Report from China: The land of cleantech opportunity
My first thought on landing in China was that we’d come for the right reason.
We’ve flown here to finalize a content partnership with China Dealmaker magazine. After flying 6,000 miles, we’d descended to a thousand feet or so, and I still couldn’t make out terra firma in the thick soup of fog and smog out the airplane window.
The primary mission of our content partnership is to profile U.S. cleantech solutions and markets to China’s financial and M&A community. With China slated to invest many times the resources as the U.S. in the coming years to clean and green their economy, and my window view testament to their challenge, I’d say we’re on the right track.
The short drive from the airport also begins to confirm my suspicion that I’ve really no concept of how engaged, how awake China now is, and U.S. media headlines have proven inadequate in communicating the profound changes taking place here – good and bad. Driving into this bustling city, past a phalanx of modern office buildings topped with corporate logos from around the globe, is an immediate eye-opener.
One accurate characterization is that China has money – and markets – that potentially can benefit U.S. cleantech firms and startups. And as I read today from Beijing about the push in the U.S. to couple approval of the Keystone oil pipeline to a tax credit for business, I’m reminded that our political dialogue may be doing no favors for U.S. research and commercialization interests in cleantech and renewables.
Firms seeking capital and waiting for US capital markets to improve may be taking a risk. China’s moving fast.
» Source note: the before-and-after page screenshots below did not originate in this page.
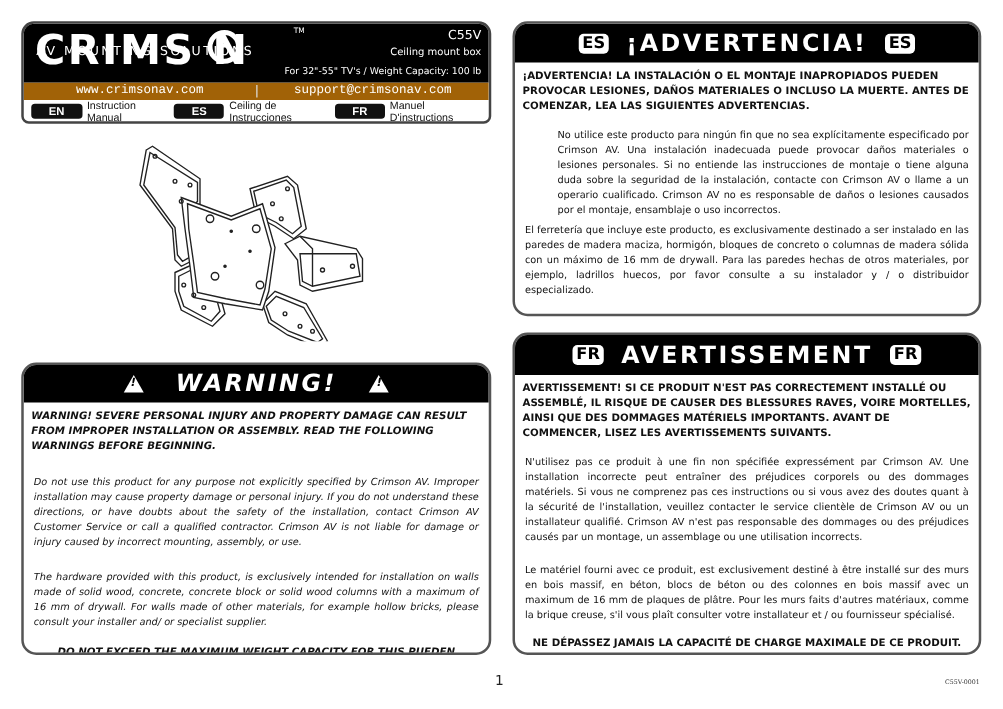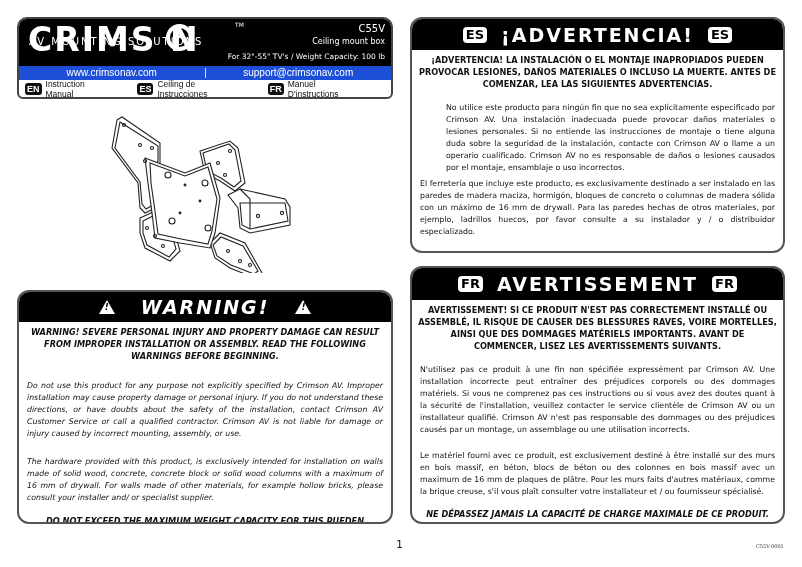--- a/index.html
+++ b/index.html
@@ -35,7 +35,7 @@
   .wp-head .badge { background: #fff; color: #000; border-radius: 4px; font-size: 13px; letter-spacing: 0; padding: 0 3px; line-height: 16px; margin: 0 14px; }
   .wp-head .tri { width: 0; height: 0; border-left: 8px solid transparent; border-right: 8px solid transparent; border-bottom: 14px solid #fff; position: relative; margin: 0 26px; }
   .wp-head .tri::after { content: "!"; position: absolute; left: -2px; top: 2px; color: #000; font-size: 9px; font-weight: bold; line-height: 11px; }
-  .wp-lead { font-weight: bold; font-size: 8.2px; text-align: center; line-height: 12px; padding: 4px 6px 0; }
+  .wp-lead { font-weight: bold; font-size: 8.2px; text-align: left; line-height: 12px; padding: 4px 6px 0; }
   .wp-body { font-size: 7.8px; line-height: 12px; text-align: justify; padding: 0 8px; font-family: "DejaVu Sans", sans-serif; }
   .wp-final { font-weight: bold; font-size: 8.2px; text-align: center; }
 

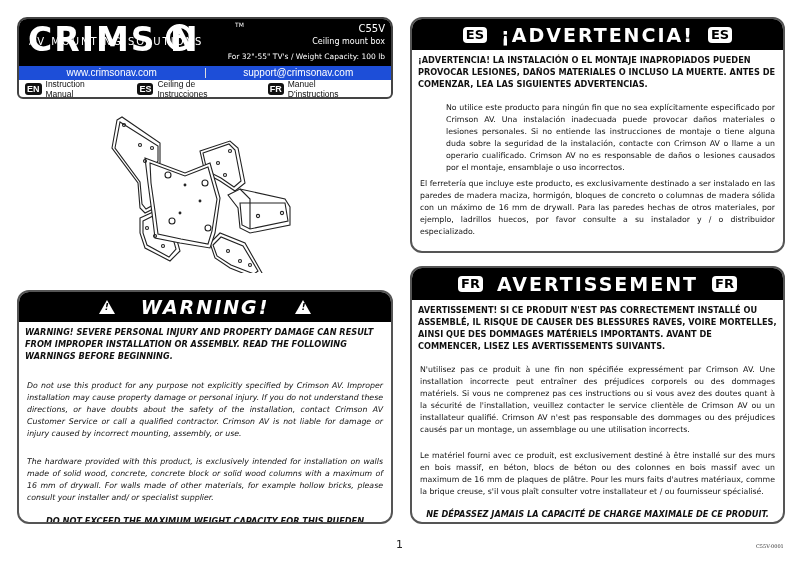--- a/index.html
+++ b/index.html
@@ -19,7 +19,7 @@
   .model { position: absolute; right: 6px; top: 4px; color: #fff; font-weight: normal; font-size: 10px; }
   .model-desc { position: absolute; right: 6px; top: 18px; color: #fff; font-size: 8px; }
   .model-cap { position: absolute; right: 6px; top: 33px; color: #fff; font-size: 7.5px; }
-  .brand-links { height: 14px; background: #1d4ed8; display: flex; color: #fff; font-family: Liberation Sans, sans-serif; font-size: 10px; line-height: 14px; }
+  .brand-links { height: 14px; background: #a16207; display: flex; color: #fff; font-family: Liberation Mono, monospace; font-size: 10px; line-height: 14px; }
   .brand-links div { flex: 1; text-align: center; }
   .brand-links .divider { flex: 0 0 1px; background: #ddd; margin: 2px 0; }
   .brand-langs { height: 17px; display: flex; align-items: center; font-family: "Liberation Sans", sans-serif; font-size: 8.5px; padding-left: 6px; gap: 0; }

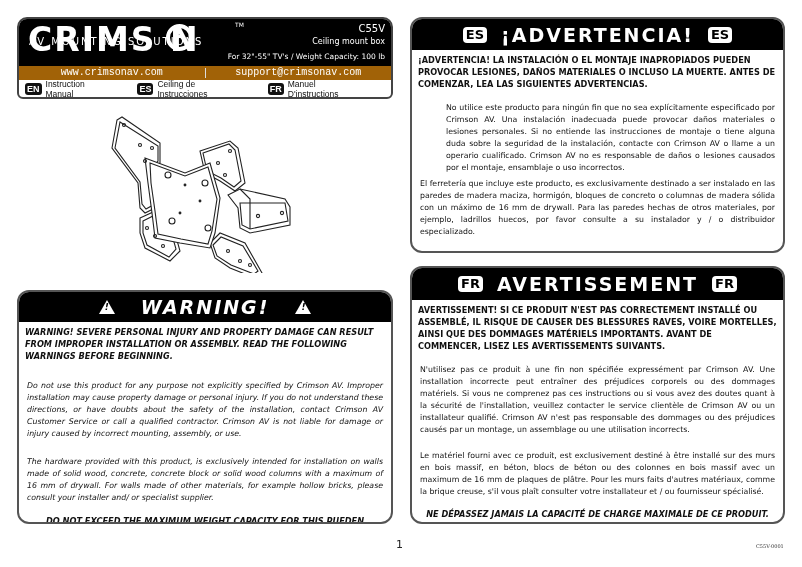--- a/index.html
+++ b/index.html
@@ -25,7 +25,7 @@
   .brand-langs { height: 17px; display: flex; align-items: center; font-family: "Liberation Sans", sans-serif; font-size: 8.5px; padding-left: 6px; gap: 0; }
   .lang { display: flex; align-items: center; margin-right: 24px; }
   .lang:nth-child(2) { margin-right: 22px; }
-  .lang-badge { background: #111; color: #fff; font-weight: bold; font-size: 9px; border-radius: 3px; padding: 0 2px; line-height: 12px; margin-right: 4px; }
+  .lang-badge { background: #111; color: #fff; font-weight: bold; font-size: 9px; border-radius: 3px; padding: 0 14px; line-height: 12px; margin-right: 4px; }
 
   
   #illustration { position: absolute; left: 100px; top: 103px; width: 200px; height: 170px; }

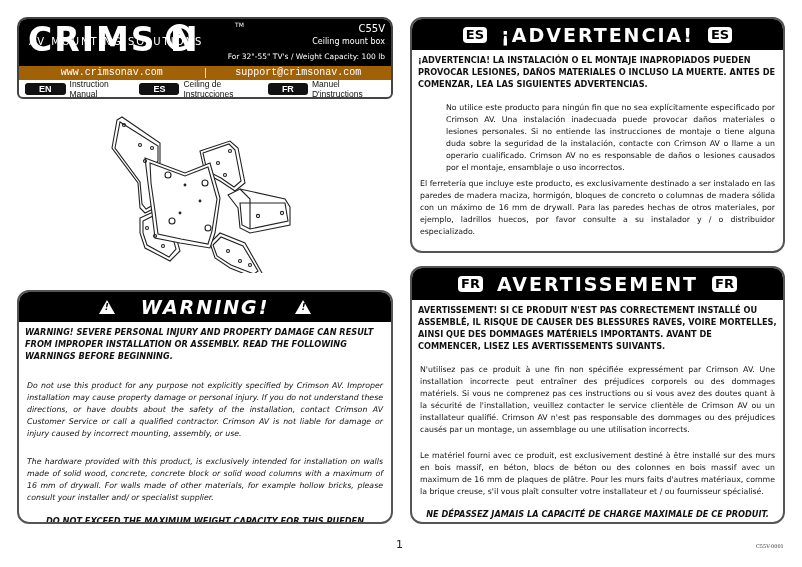--- a/index.html
+++ b/index.html
@@ -54,7 +54,7 @@
   #warn-fr .wp-head { height: 32px; font-size: 19px; }
   #warn-fr .wp-body.p1 { margin-top: 12px; }
   #warn-fr .wp-body.p2 { margin-top: 14px; }
-  #warn-fr .wp-final { margin-top: 11px; font-style: italic; }
+  #warn-fr .wp-final { margin-top: 11px; }
 
   .page-num { position: absolute; left: 396px; top: 538px; font-size: 11px; color: #222; }
   .doc-code { position: absolute; left: 756px; top: 543px; font-family: "DejaVu Serif", serif; font-size: 5px; color: #333; }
This from last week’s Planet-Profit Report and www.renewableenergyfocus.com:
China is creating 16 national energy research and development centres intended specifically to drive innovation in the clean energy sector, and by the end of 2011, national Chinese R&D expenditures are targeted to rise 11 percent over levels recorded just earlier in the year. Eight of 10 companies with the largest R&D budgets have established R&D facilities in China, India, or both. There has been a 600 percent increase in the number of college graduates in science fields in China between 1995 and 2005.
More later from China on Planet-Profit’s content plans with China Dealmaker, opportunities for U.S.-based firms that should develop as a result, and developments from meetings we have lined up with a cast of energy, water and policy officials in Beijing and Shanghai over the next several days.